**EXERCISE REQUIREMENTS**
In the copy, include every entry exactly but none of the images.
- - -
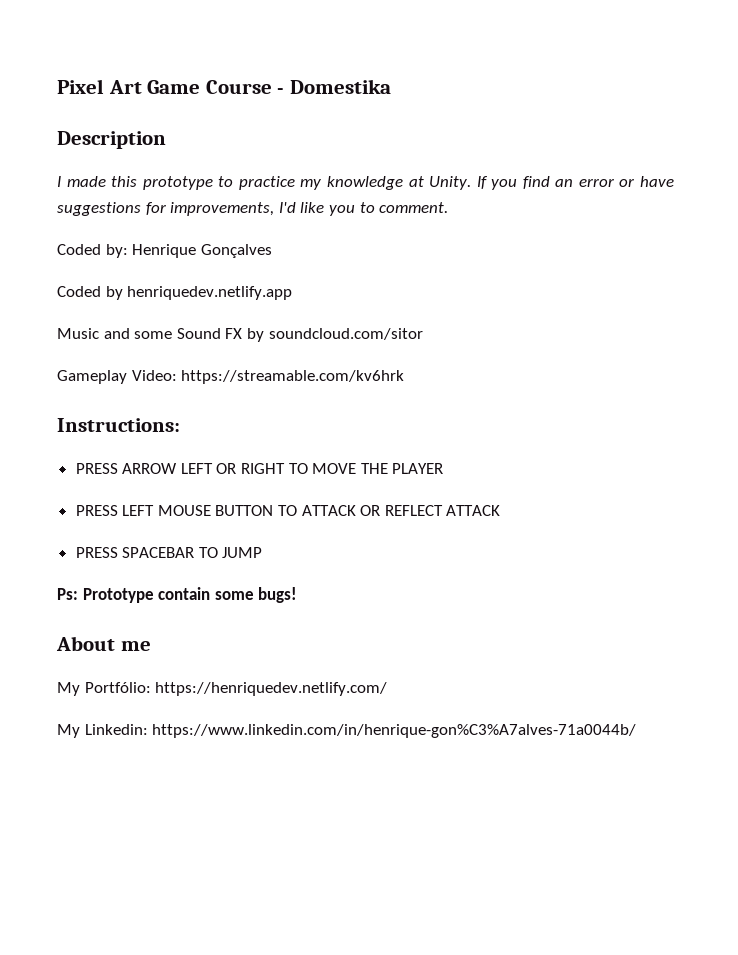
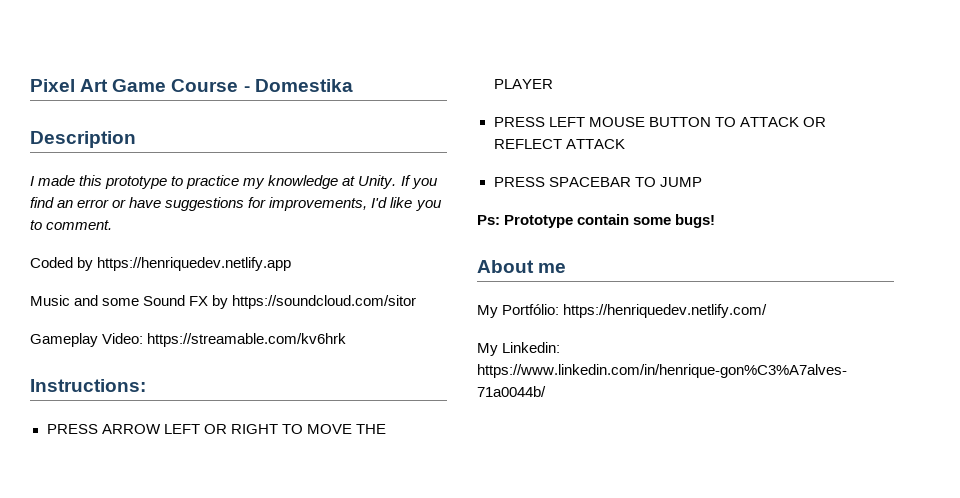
- Coded by: Henrique Gonçalves
- Coded by henriquedev.netlify.app
+ Coded by https://henriquedev.netlify.app
- Music and some Sound FX by soundcloud.com/sitor
+ Music and some Sound FX by https://soundcloud.com/sitor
- - -
**PROBLEM SOLUTION**
- Coded by: Henrique Gonçalves
- Coded by henriquedev.netlify.app
+ Coded by https://henriquedev.netlify.app
- Music and some Sound FX by soundcloud.com/sitor
+ Music and some Sound FX by https://soundcloud.com/sitor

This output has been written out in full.